Quelle que soit l’importance des affaires extérieures ou coloniales dont l’Angleterre s’était occupée en 1865, ce sont les questions de politique intérieure qui seules ont agi sur les élections, et le résultat qui s’en est suivi est d’autant plus intéressant à étudier que les élections se sont faites sans qu’aucun parti ni personne ait pu arguer de surprise ou même d’incertitude. Tout le monde y était préparé — par l’excellente raison que le parlement qu’il s’agissait de remplacer était arrivé, chose assez rare, presque au terme de son existence légale.

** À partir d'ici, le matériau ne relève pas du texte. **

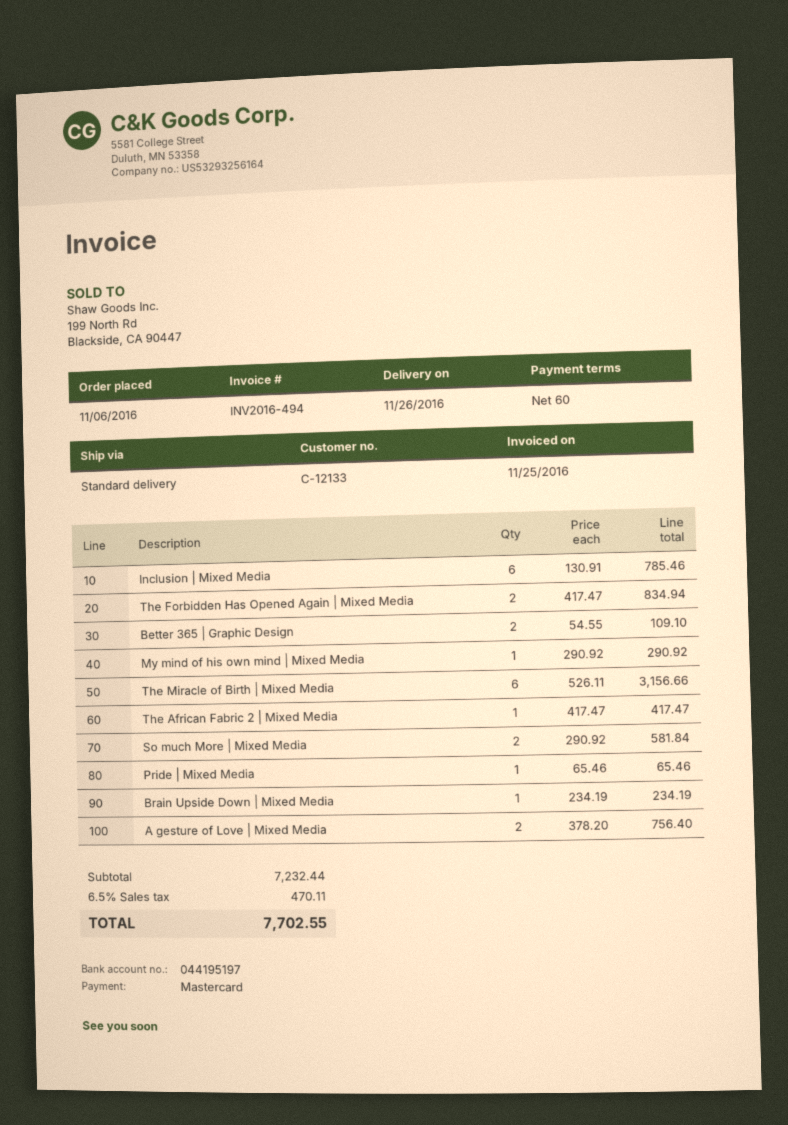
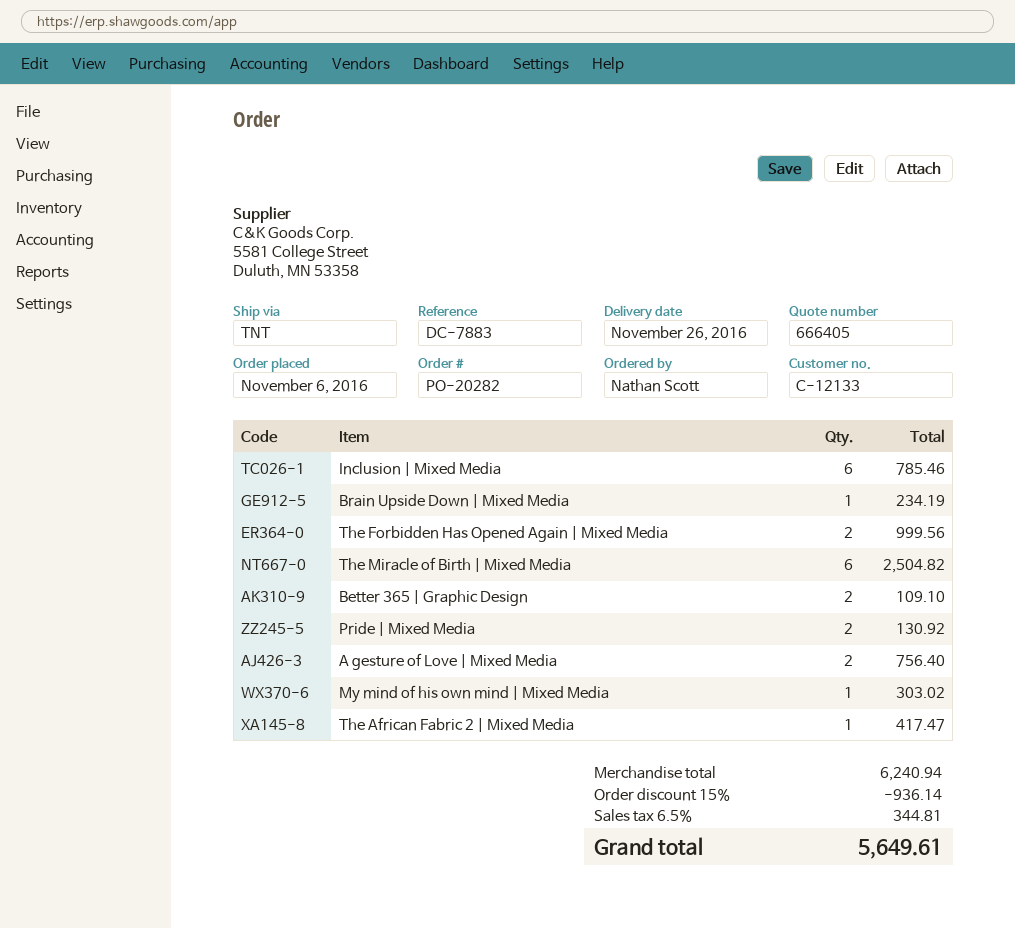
shipping method: standard -> TNT
The Forbidden Has Opened Again | Mixed Media: 2 for 834.94 -> 2 for 999.56
My mind of his own mind | Mixed Media: 1 for 290.92 -> 1 for 303.02
The Miracle of Birth | Mixed Media: 6 for 3156.66 -> 6 for 2504.82
So much More | Mixed Media: 2 for 581.84 -> none
Pride | Mixed Media: 1 for 65.46 -> 2 for 130.92
subtotal: 7232.44 -> 6240.94
discount: none -> 15% = 936.14
tax: 6.5% = 470.11 -> 6.5% = 344.81
total: 7702.55 -> 5649.61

L’issue des élections n’était d’ailleurs pas douteuse. Malgré l’assurance avec laquelle les tories annonçaient l’avènement d’une réaction conservatrice, on savait d’avance que la majorité qui gouvernait depuis six ans avait conservé la faveur du pays, et qu’elle gagnerait quelques voix sur l’opposition. Ce qui était encore incertain, c’était l’importance du bénéfice qu’allait faire le parti libéral ; quant au reste, la confiance était si généralement répandue qu’elle doit servir à expliquer comment les élections de 1865 ont été les plus paisibles qu’on ait vues depuis longtemps, quoique depuis longtemps aussi il n’y ait pas eu d’élections qui aient produit d’aussi nombreux changemens dans le personnel de la chambre des communes. Excepté sur quelques points, la lutte fut généralement peu vive, et le nombre des électeurs qui prirent part au poll fut moins considérable qu’il ne l’avait été en d’autres temps.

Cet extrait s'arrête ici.